Task goal
Out of the material that follows, write out exactly the lines from the line with "[21,386,45,401] gem ->" to the line with "[154,602,275,617] vagrant basebox", both ends included, and no others.

↓

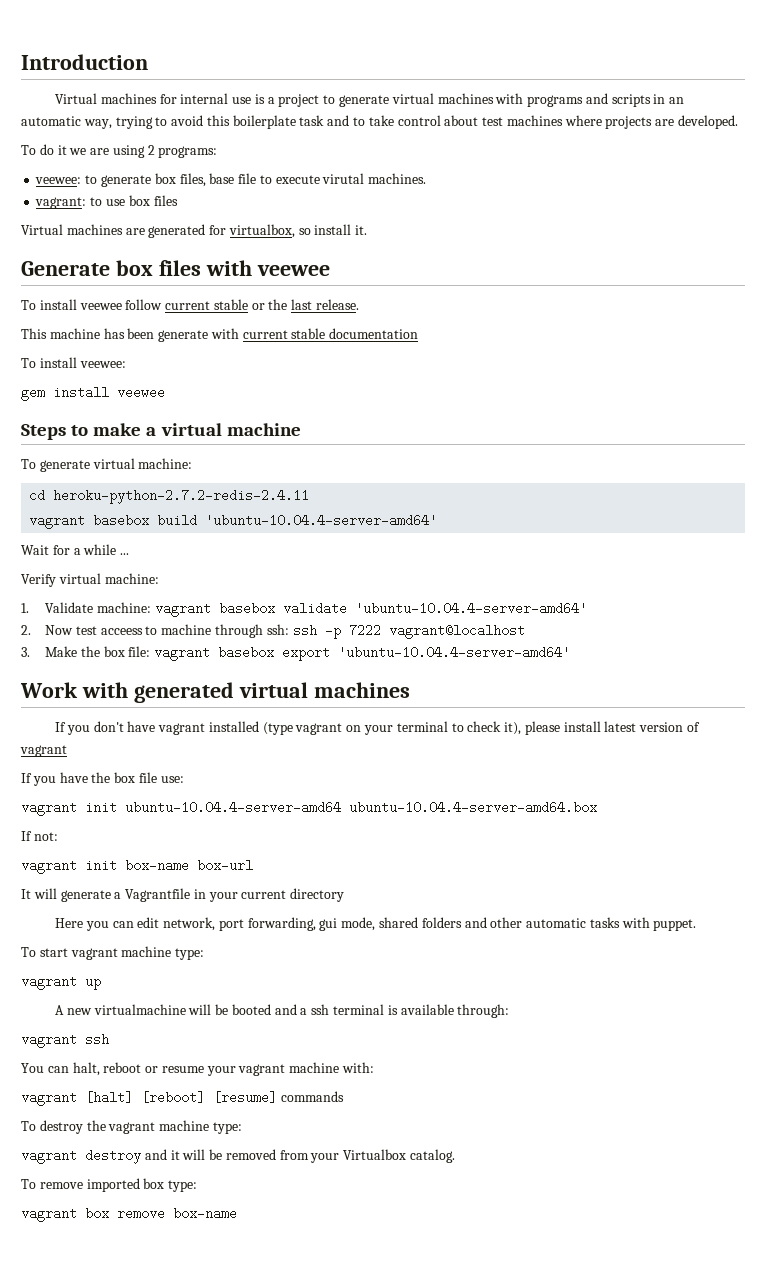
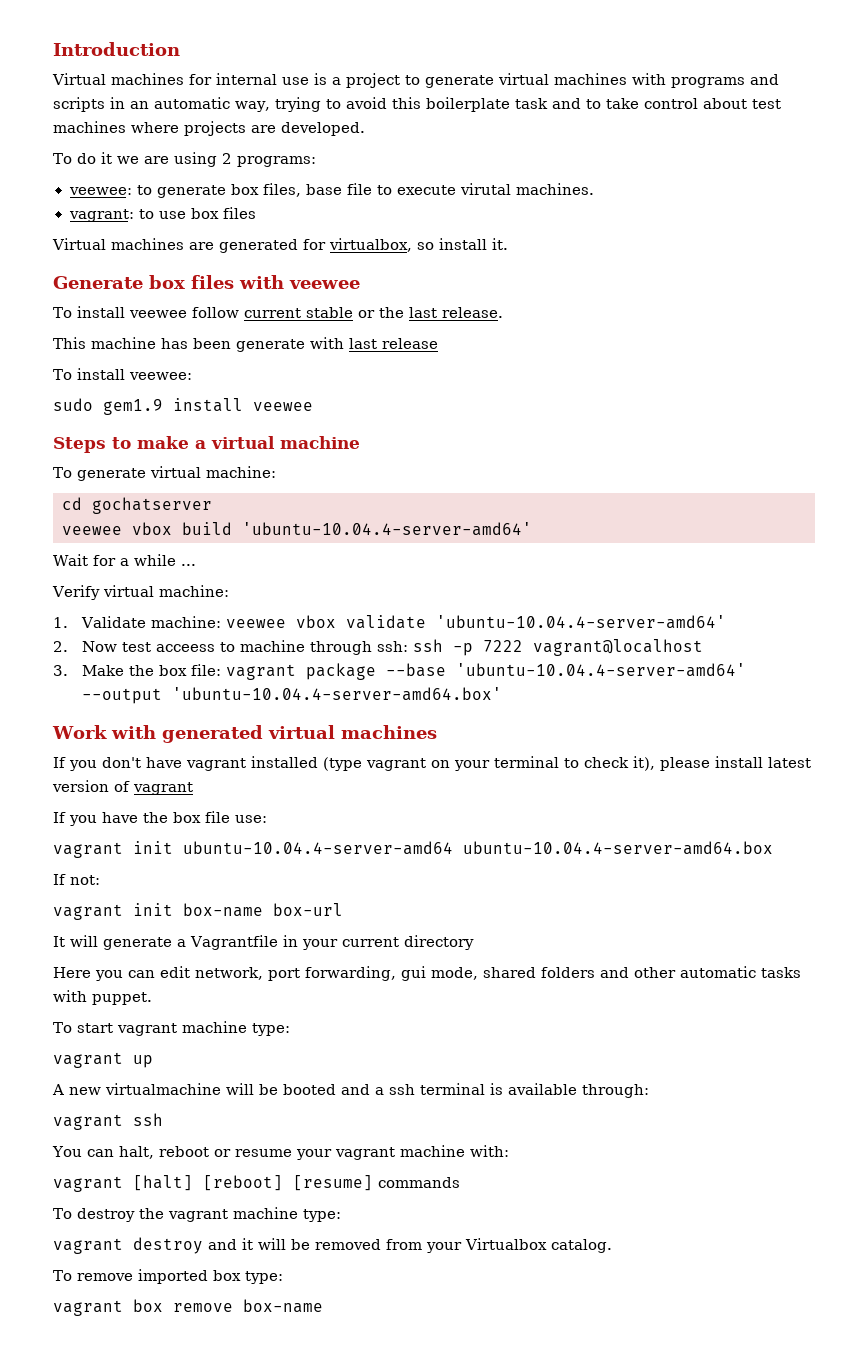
[242,328,419,339] current stable documentation -> [349,338,438,349] last release
[21,386,45,401] gem -> [53,398,163,415] sudo gem1.9
[53,489,310,504] [29,514,150,529] heroku-python-2.7.2-redis-2.4.11 // vagrant basebox -> [92,497,212,514] [62,522,172,535] gochatserver // veewee vbox
[154,602,275,617] vagrant basebox -> [226,615,337,628] veewee vbox
[218,646,571,661] basebox export 'ubuntu-10.04.4-server-amd64' -> [306,663,747,680] [82,687,503,704] package --base 'ubuntu-10.04.4-server-amd64' --output 'ubuntu-10.04.4-server-amd64.box'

↑

Your solution
[21,386,45,401] gem -> [53,398,163,415] sudo gem1.9
[53,489,310,504] [29,514,150,529] heroku-python-2.7.2-redis-2.4.11 // vagrant basebox -> [92,497,212,514] [62,522,172,535] gochatserver // veewee vbox
[154,602,275,617] vagrant basebox -> [226,615,337,628] veewee vbox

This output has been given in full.